*The entire page is speckled with tiny little droplets of ink, as though someone had been tapping the pen between sentences, oblivious to the mess it was making.*
I am an idiot. Truly and beyond question the biggest fool walking the face of Azeroth. It was settled. It was simple. It was right. And then I had to go and *the next few words are illegible or possibly were never even written. There is just a large ink stain. The kind that would be created by a person simply holding the pen very firmly against the page for an extended period of time.*
Talked to Torian today, finally. No point in delaying that any longer now that things are settled and done and
Well, didn't talk to him face to face. Face to conjured image is more accurate. The mage in the room channeling the spell made an already uncomfortable conversation just so much worse. Because he WILL insist on treating me like a child.
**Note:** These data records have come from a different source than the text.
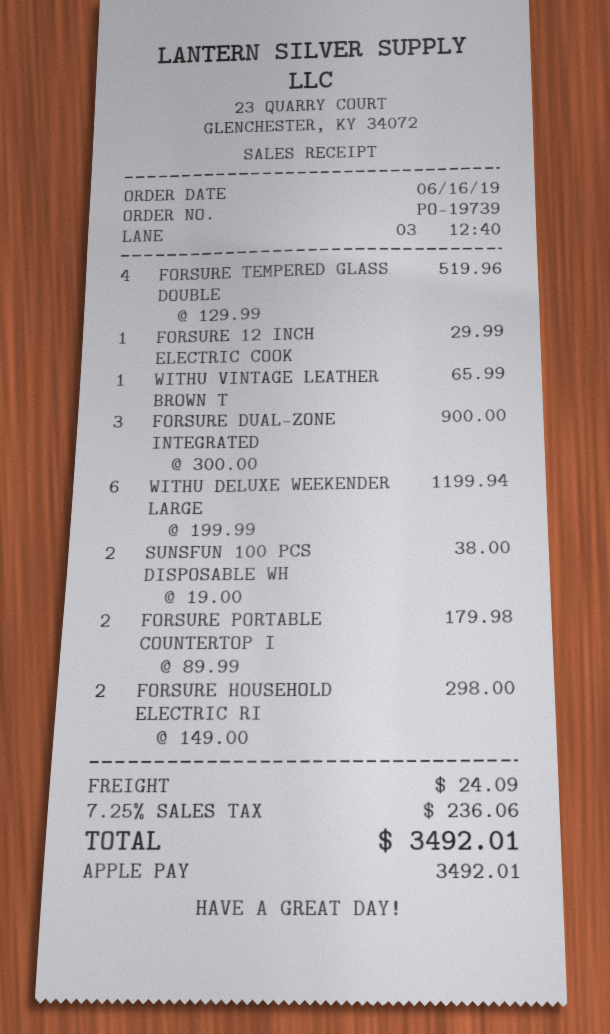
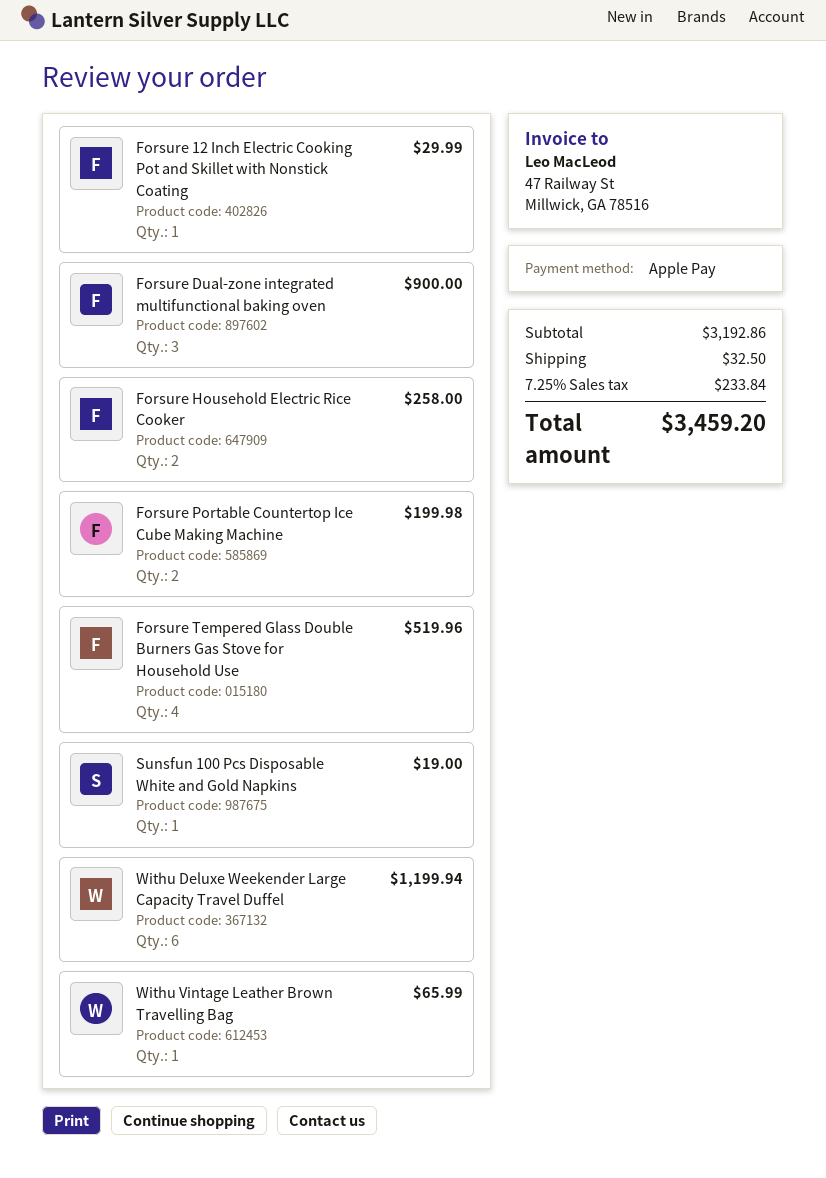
SUNSFUN 100 PCS DISPOSABLE WH: 2 for 38.00 -> 1 for 19.00
FORSURE PORTABLE COUNTERTOP I: 2 for 179.98 -> 2 for 199.98
FORSURE HOUSEHOLD ELECTRIC RI: 2 for 298.00 -> 2 for 258.00
shipping: 24.09 -> 32.50
tax: 7.25% = 236.06 -> 7.25% = 233.84
total: 3492.01 -> 3459.20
As though my entire life since leaving home were just some adolescent phase that I should really grow out of now. And then he orders me home for the Lunar Festivities and looks at the dress Pyrce bought me, the only dress I even own, and requests that I wear something more. 'appropriate' for the visit.
If he hadn't been an illusory phantom image I'd have stabbed him in the throat. And I am going to continue to completely blame all the stupidity of the rest of the evening on my brother because it pleases me to do so. Even if I know it's not true.
I started my blind walk through the streets, in the wrong direction. I didn't want to go back to the ship yet. Think I was headed for the woods, pretty dress be damned, when who should I see by the front gates of the city but Toumar bloody Kaldrenon, sitting there on his riding wolf and looking like a hundred year old bottle of wine, a pile of mana crystals and a long blind fall toward a pool you're not even sure is there.. all wrapped up in very very tight pants. I should have just turned and walked off the other way.
He called me 'kiddo.' I almost hit him. Overreaction. But it was just about the worst thing to say after a chat with my fel-cursed older brother. Then he offered me a bit of fun to wind me back down. Offered to put his plans on hold for me. His plans to scout out a spot for his wedding ceremony. His wedding. His marriage. To Eve.
So I, like an idiot, offer to bring a woman's eye to the hunt. And off we go. The pair of us. Barely able to control our desire to just do very very bad good inappropriate things to one another in the middle of the city streets. Off to take a little tour of all the most beautiful and picturesque and remote spots Azeroth has to offer. Because that's a good idea. Clearly.
Somewhere along the way we decided to head to Feralas. It wasn't on the predetermined list of desirable locations he had discussed with his bride-to-be. But it is high on my list of the most beautiful places on Azeroth and Toumar, it would seem, shares my passion for greenery and waterfalls and so fell in love with the place the moment the wyvern landed at Camp Mojache and he turned around. We went to my little hiding place at the top of the falls where I keep a semi-permanent camp. Someday I plan to build a house there. If I ever get the chance to settle down.
Well the falls were right there. And the river. And we both love the water. So swimming was a natural choice, and a continuation of the game we began the last time we went out to play together. Stalking each other through the water, testing our reflexes and our cunning and our self control. He teased me with the promise of higher stakes this round but wouldn't say what he meant. Not till we were at the water's edge and he stripped down completely and dove in nude.
And so I did the same. Obviously. Because that was an intelligent decision. Clearly.
Nobody won. We both nearly drowned. Which will happen when you're trying to wrestle someone into submission while being in over your head. In every sense of the word. So we crawled onto the bank and lay gasping like beached fish for a while and declared it a draw. And then we got our breath back. And there we were. The pair of us. Naked. And all alone.
We very nearly did something monumentally stupid. I wish
But I.. like the idiot I am, had to open my mouth and once again say exactly the wrong thing at just the right moment. And we had to finally admit that we had taken the game too far. And I had to dive off the top of the falls. No choice in that really. Just had to be done. He wasn't there when I got back. Probably for the best. The water wasn't nearly cold enough.